E foi exatamente com essa pergunta completamente sem nexo - pelo menos pra mim - que eu me vi jogada no que se tornou pouco a pouco o fim dos meus dias felizes.

- O pequeno que foi estudar na Inglaterra meses antes da Ellen nascer? - respondeu mamãe.

- Exatamente. Ele acaba de chegar a cidade, e quando o reencontrar, você vai ver por si mesma que ele já não lembra em nada o pequeno Maurício que foi um dia. Está um homem feito.

- Pudera! Já se passaram 15 anos e recordo que ele foi embora pouco tempo depois do seu aniversário de 12.

- Isso. Deixe-me então dizer que ele chegou para assumir os negócios da família, mas o velho Andrade não vai deixar isso acontecer tão fácil, mesmo estando a um passo da cova. - resmungou papai.

- Como assim, papai? - entrei na conversa mesmo não sabendo de quem exatamente eles falavam. 

- Ora, Ellen, não se fala em outra coisa na cidade. Andrade só vai passar a administração dos bens da família para o filho Maurício quando este contrair matrimônio. 

- Misericórdia! Eu  nunca aceitaria estar no lugar dele. - pensei comigo mesma, sem perceber todavia que falara essas palavras em uma voz quase audível. 

- O que disse, mocinha? - questionou papai com um olhar inquisidor que me gelou a espinha.

- An... ah... ora, meu pai, é isso. Não estamos mais na idade média para imposições desse tipo, os tempos mudaram, o século XIX não comporta mais atitudes assim. 
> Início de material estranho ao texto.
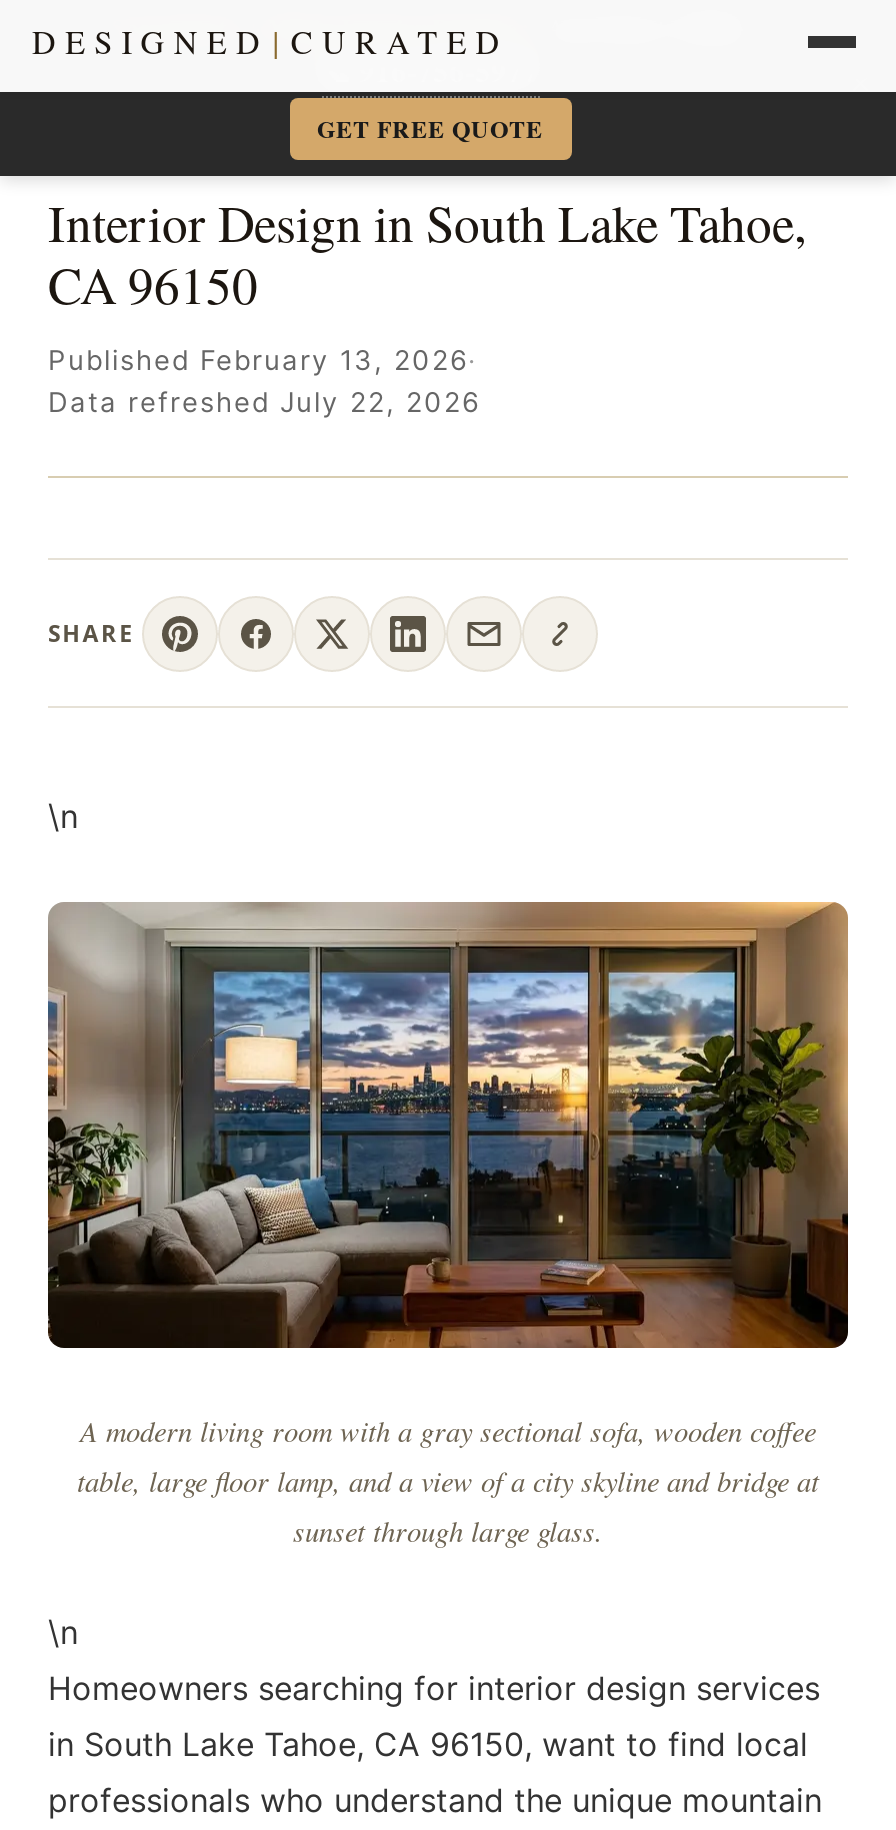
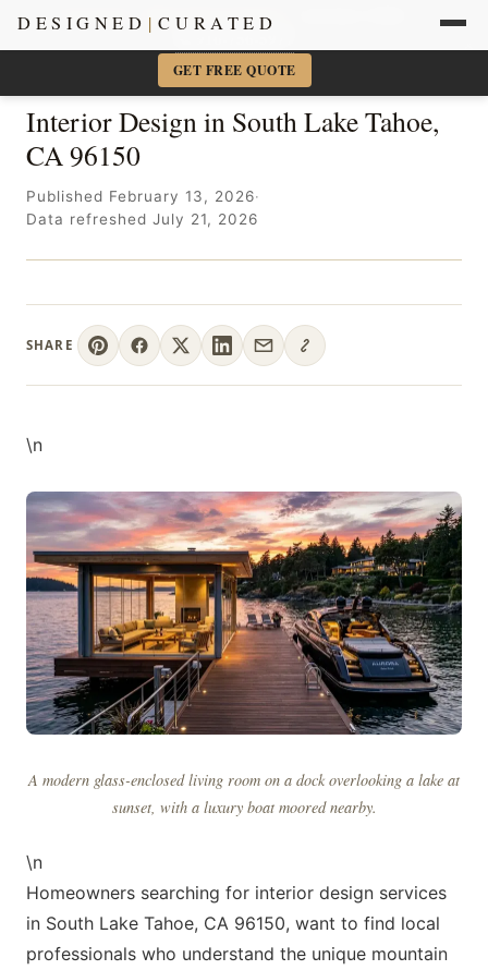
[48,386,480,418] Data refreshed July 22, 2026 -> [26,210,258,228] Data refreshed July 21, 2026
[46,902,850,1551] [image] | A modern living room with a gray sectional sofa, wooden coffee | table, large floor lamp, and a view of a city skyline and bridge at | sunset through large glass. -> [25,492,463,818] [image] | A modern glass-enclosed living room on a dock overlooking a lake at | sunset, with a luxury boat moored nearby.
- De onde você tirou esses pensamentos senhorita Ellen Grace Tavares? - de repente esbravejou papai, fazendo com que mamãe estremecesse ao meu lado no sofá. 

- Calma, Gregório, ela não sabe o que diz, vive presa nesses livros e romances. .. - falou ela, olhando para mim como que implorando para que eu não falasse mais nada.

- Pois de agora em diante essa mocinha não lerá mais um livro sem que eu o tenha avaliado antes - papai levantou e saiu, dando por encerrado esse e qualquer outro assunto.

De minha parte eu ficara indignada, não só pela atitude tirana de papai ao se colocar no papel de sensor das minhas leituras, mas principalmente por causa da submissão a que mamãe se entregava sem qualquer questionamento. 

- Como você pode, dona Geovana? - perguntei a encarando, sem conter as lágrimas que contra a minha vontade começaram a molhar meus olhos.

- Não me condene, Ellen. Você não entende nada da vida, e para o seu próprio bem, escute e aceite o conselho que agora te dou: enquanto você estiver aqui, nunca desafie seu pai. E, quando se casar, nunca desafie ou desobedeça seu marido. A vida sempre foi e vai continuar sendo assim, com os homens à frente da família e escolhendo o melhor para nós.

Eu não imaginava, não podia imaginar naquele dia, que aquele comportamento passivo de mamãe acabaria por refletir na minha própria vida. Não, eu jamais conseguiria seguir tais conselhos, jamais viveria presa as rédeas de um coração que não fosse o meu. Se é para morrer em vida, como a mamãe, eu preferiria mil vezes a morte. Mas eu não podia argumentar mais nada com ela, não naquele momento. Enquanto eu refletia sobre tudo o que ouvira, mamãe deixou-me sozinha na sala.

Eu não tinha ideia do que me aguardava.